Our next stop was the most northern Tongan Island of Nivafo'ou, considered in many ways one of the remotest islands in the world. It is equidistant from Nuku'alofa (Tonga), Savaii (Western Samoa) and Taveuni (Fiji). A supply ship comes by maybe once a month. The island has had only three boats visit this year, and no boats last year. Very remote. Nivafo'ou is an active volcano,with very rugged terrain and beautiful crater lakes in the interior. There is no good anchorage and Sam swam to shore since it was too rough to even get the dinghy in. He met a local who told him of the only landing on the Island, and we moved Rhapsodie and anchored off the landing. We went in with the dinghy to a very rough beach where the locals were there waiting to help pull the boat up before the next wave hit. We got a tour of the island on a cart attached to the back of a tractor all decorated with flowers in honor of our visit. Everyone on the island waved as we passed, it felt like we were in a parade. We swam in warm crater lakes, and had the tractor meet us on to ther side of one lake so we could swim across. Great exercise.
Nivafo'ou is also called 'Tin Can Island" since it is too rough for supply boats to anchor, so the supply boats, and passing cruise ships, throw the mail into the water in tin cans for the locals to pick up. They used to swim out to the cans, but there was a fatal shark attack, so now they use their outriggers and hope for quiet seas.
We have on board Rhapsodie every National Geographic issue on CDs. There was an article on Tin Can Island from the 1920s that we printed, pictures and all, on our little Hewlett-Packard DeskJet 340 (love it, love it) and gave to our hosts. They got all excited by some of the pictures, and claimed to be able to identify some of the people in the pictures. The article explained how Nivafo'ou has been nailed fairly regularly by volcanic explosions and lava flows which have wiped out several towns, including the capital.
We left Nivafo'ou for Fiji late in the afternoon of the day we arrived (we were not about to risk a night at anchor off that island!) A few days later, we were anchored at Welangilala, the easternmost of the Fiji Islands, entirely uninhabited, and absolutely gorgeous. Caren and Sam had actually been to Welangilala ten years earlier, during a charter vacation in Fiji, and were delighted to return to what we consider one of the most beautiful atolls we have ever seen. Just palm trees, glaring white coral beaches, ridiculously over-blue lagoon, the works. The trees were full of nesting seabirds, and there were plenty of shells for the kids.
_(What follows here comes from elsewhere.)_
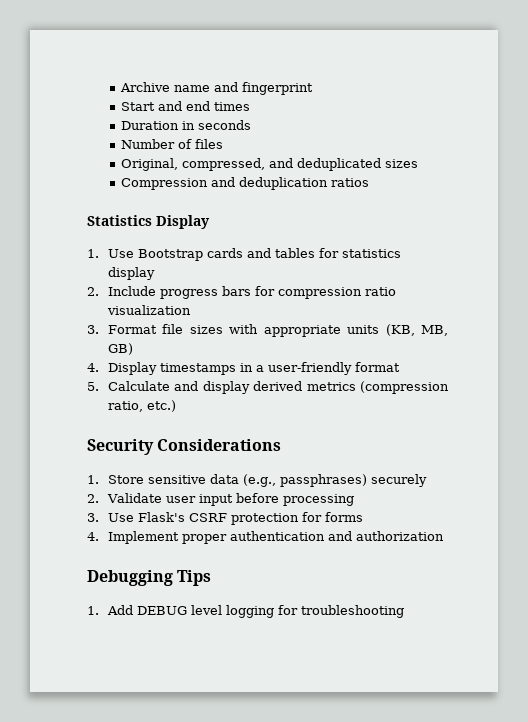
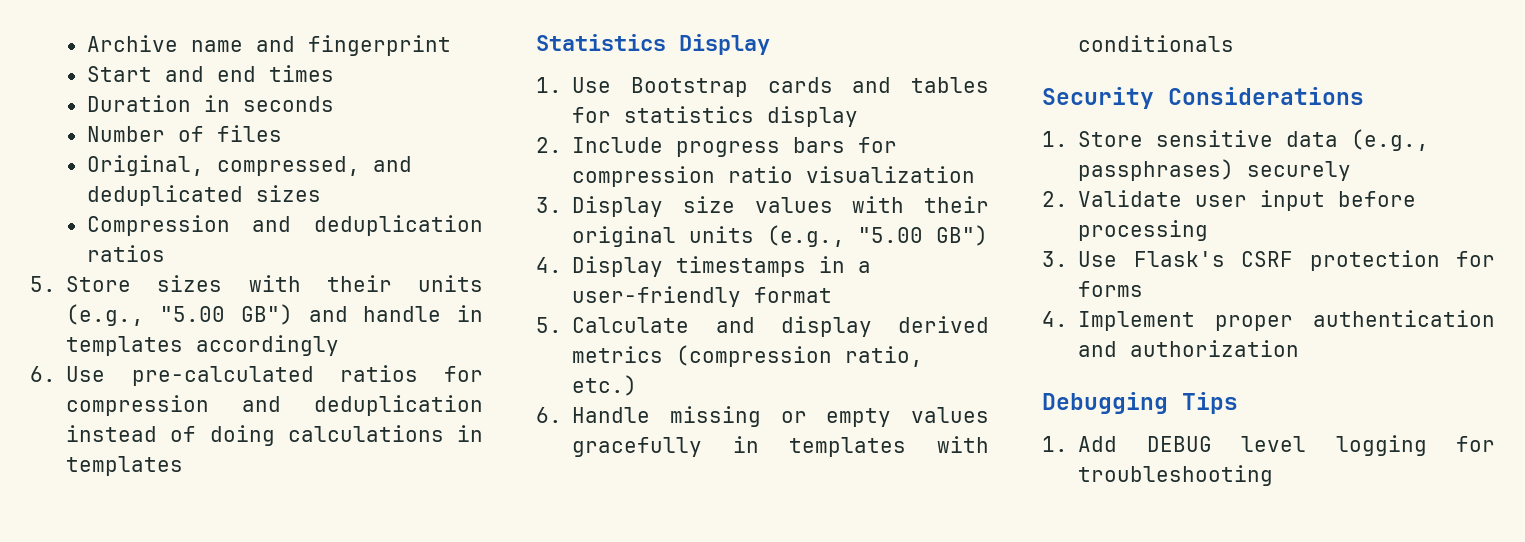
+ 5. Store sizes with their units (e.g., "5.00 GB") and handle in templates accordingly
+ 6. Use pre-calculated ratios for compression and deduplication instead of doing calculations in templates
- 3. Format file sizes with appropriate units (KB, MB, GB)
+ 3. Display size values with their original units (e.g., "5.00 GB")
+ 6. Handle missing or empty values gracefully in templates with conditionals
Next to Welangilala is Duff Reef, merely a mound of sand about 200 yards in diameter and maybe ten feet above sea level, with exactly one palm tree in the center. The sands of Duff Reef look like a major tank battle has just taken place: there are heavy treadlike tracks leading out of the water, through one or more craters that look like they were formed by hand grenades and then back out to the water You see, Duff Reef is a very popular piece of real estate amongst the turtle population. Early one evening we saw a big female turtle looking for the right spot to lay her eggs. That afternoon Caren and Mike, while swimming off the reef, saw five big turtles -- one even came right up to Caren. And the kids spotted the best: a pair of mating turtles, just off our port side. Talk about noisy! They were splashing and gasping for at least then next five hours. We were all very impressed.
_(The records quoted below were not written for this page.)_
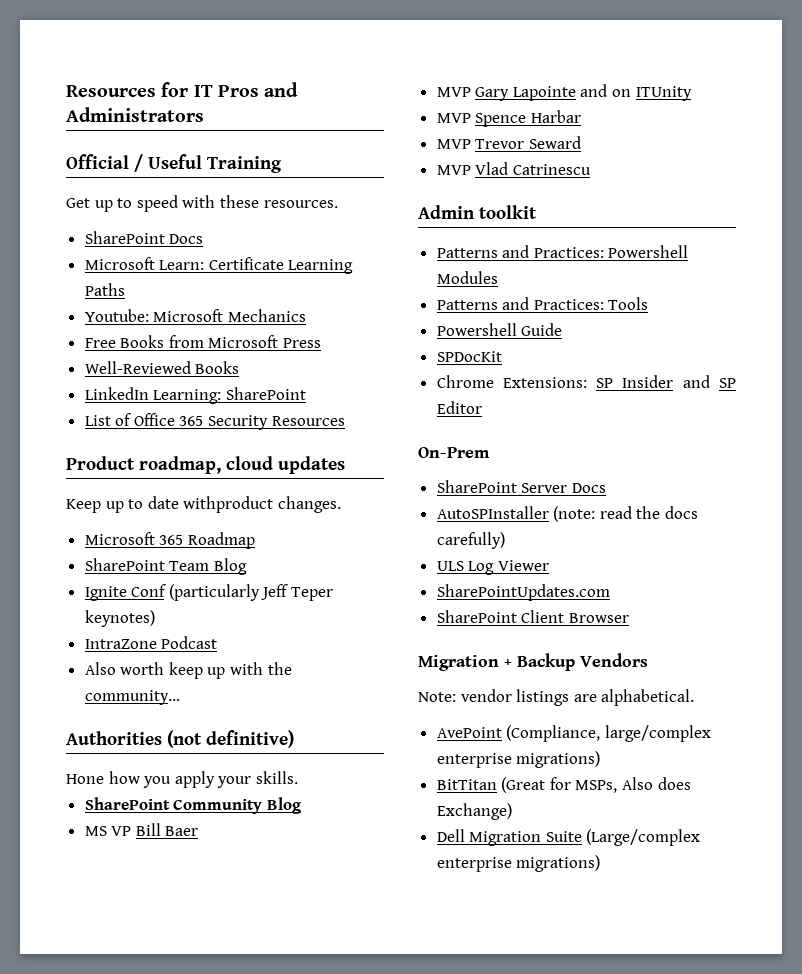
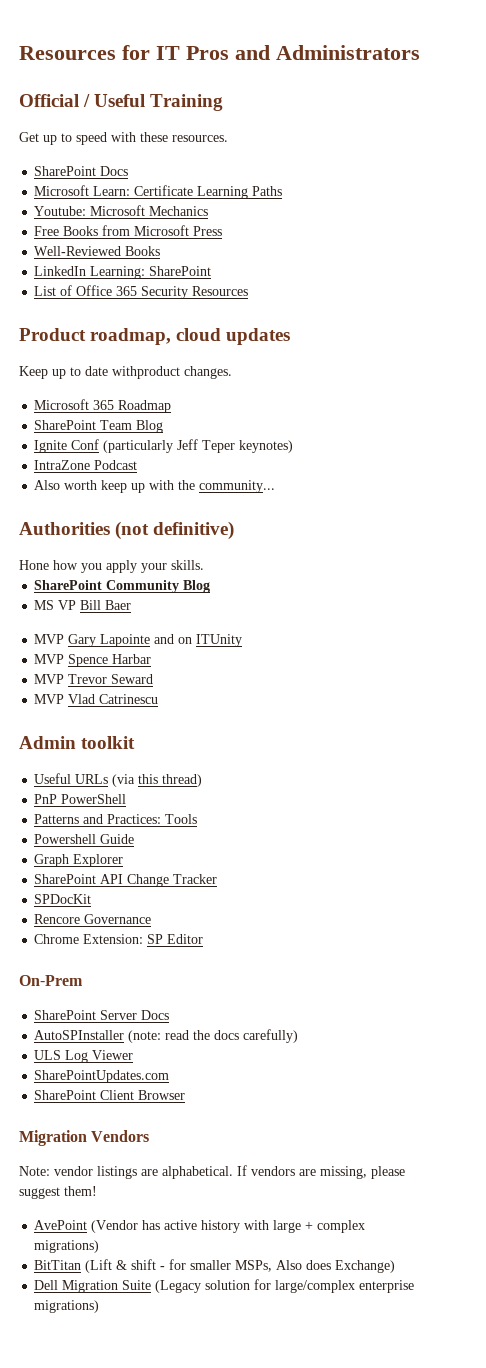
- Patterns and Practices: Powershell Modules
+ Useful URLs (via this thread)
+ PnP PowerShell
+ Graph Explorer
+ SharePoint API Change Tracker
+ Rencore Governance
- Chrome Extensions: SP Insider and SP Editor
+ Chrome Extension: SP Editor
- Migration + Backup Vendors
+ Migration Vendors
- Note: vendor listings are alphabetical.
- AvePoint (Compliance, large/complex enterprise migrations)
- BitTitan (Great for MSPs, Also does Exchange)
+ Note: vendor listings are alphabetical. If vendors are missing, please suggest them!
+ AvePoint (Vendor has active history with large + complex migrations)
+ BitTitan (Lift & shift - for smaller MSPs, Also does Exchange)
- Dell Migration Suite (Large/complex enterprise migrations)
+ Dell Migration Suite (Legacy solution for large/complex enterprise migrations)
From Duff Reef it is a short haul to Savu Savu, our first official stop in Fiji. But it is an important haul, because during this passage we crossed the 180 degree meridian. Our time went back an hour but, more interestingly, our day went back as well! It had been Sunday when we approached the 180 meridian; it was Saturday after we crossed it. And that is why Fiji is such a big deal this year: it will be the first country in the world to enter the next millennium. Surprisingly, there is very little hype here. There is one potential problem. however. An important chief from Taveuni, an island right on the 180 meridian, died a few weeks ago, and, according to custom, during the mourning period (which extends into January of 2000) no one may sing, or dance, or fish, or swim, or party. This is a crushing blow to the tourist industry, where many hotels and dive shops were counting on their biggest year ever. The lesser chiefs are huddling as we speak, trying to figure out how to keep the tourist dollars flowing without showing disrespect for their dead chief.
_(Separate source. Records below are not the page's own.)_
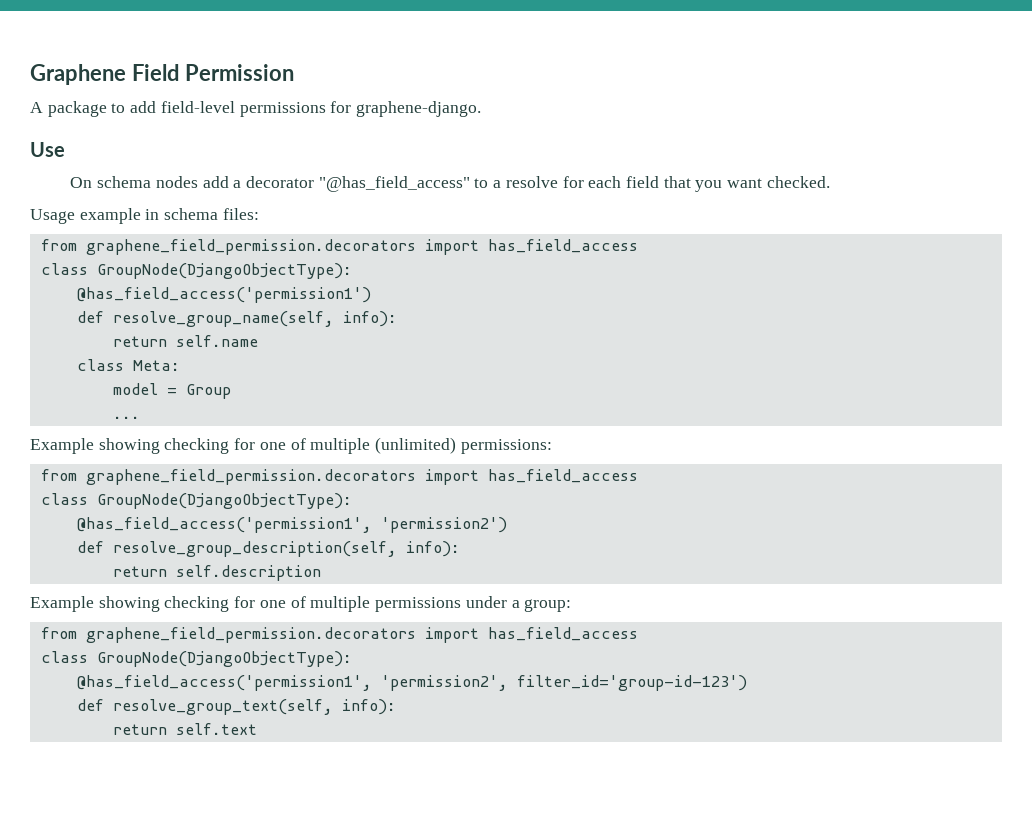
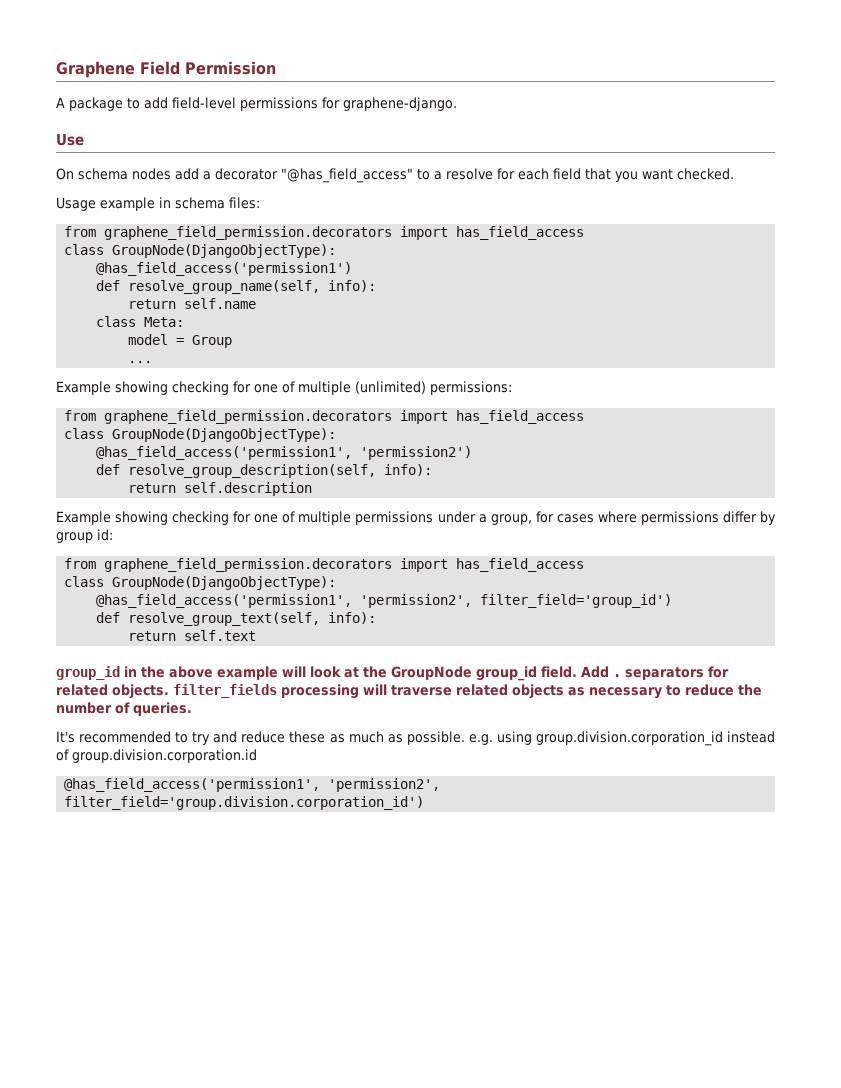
- Example showing checking for one of multiple permissions under a group:
+ Example showing checking for one of multiple permissions under a group, for cases where permissions differ by group id:
- @has_field_access('permission1', 'permission2', filter_id='group-id-123')
+ @has_field_access('permission1', 'permission2', filter_field='group_id')
+ group_id in the above example will look at the GroupNode group_id field. Add . separators for related objects. filter_fields processing will traverse related objects as necessary to reduce the number of queries.
+ It's recommended to try and reduce these as much as possible. e.g. using group.division.corporation_id instead of group.division.corporation.id
+ @has_field_access('permission1', 'permission2', filter_field='group.division.corporation_id')

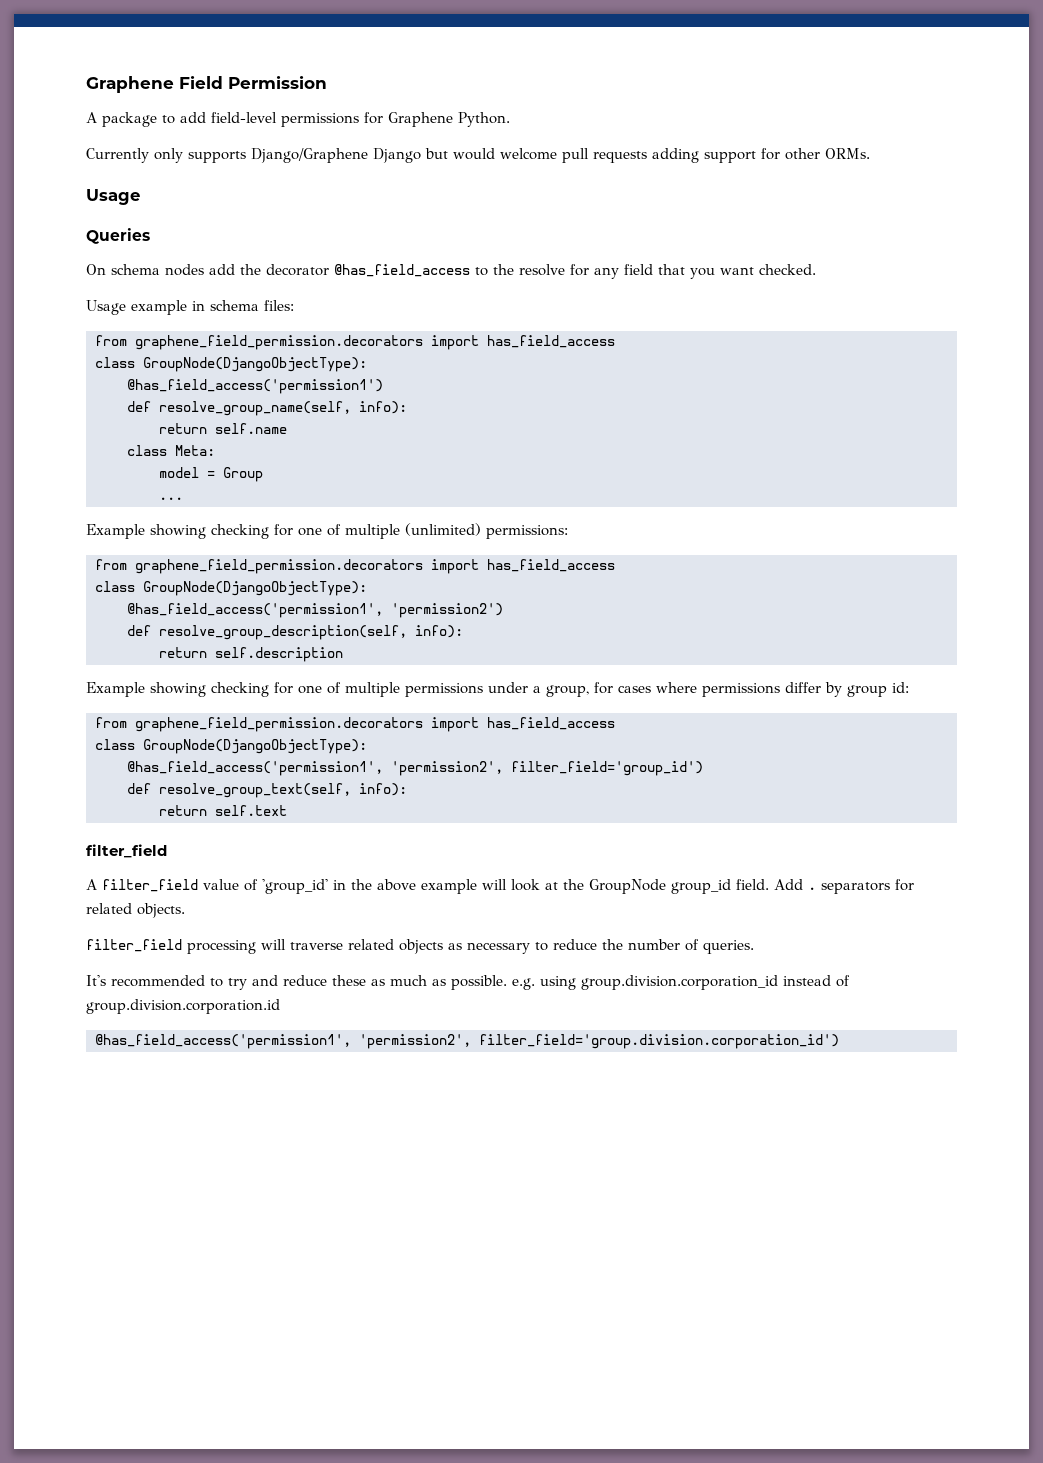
- A package to add field-level permissions for graphene-django.
- Use
+ A package to add field-level permissions for Graphene Python.
+ Currently only supports Django/Graphene Django but would welcome pull requests adding support for other ORMs.
+ Usage
+ Queries
- On schema nodes add a decorator "@has_field_access" to a resolve for each field that you want checked.
+ On schema nodes add the decorator @has_field_access to the resolve for any field that you want checked.
  return self.text
- group_id in the above example will look at the GroupNode group_id field.
+ filter_field
+ A filter_field value of 'group_id' in the above example will look at the GroupNode group_id field.
- Add . separators for related objects. filter_fields processing will traverse related objects as necessary to reduce the number of queries.
+ Add . separators for related objects.
+ filter_field processing will traverse related objects as necessary to reduce the number of queries.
Savu is another Fiji spot Caren and Sam visited ten years ago. At that time, it was a tiny town in a lovely bay, with a handful of shops and restaurants, a 'yacht club" consisting of a single room about 20 feet square, and one other boat in the harbor. A lot has happened to Savu Savu in ten years, especially since it became an official port of entry two years ago. It is now full of shops, banks, restaurants, and other yachts; it has a very active yacht club with all kinds of facilities such as email, laundry, electricity, water, you name it. And it is priced like everything else in Fiji: ridiculously cheap. Several fancy hotels have appeared, including one owned by Jacques Cousteau's son (this area has some of the best diving in the world), and land, especially beach-front property, has suddenly become a very hot commodity. Still, Savu Savu is so far away from the rest of the world, and its summers are so wet and humid, we doubt that it will become too spoiled by overdevelopment.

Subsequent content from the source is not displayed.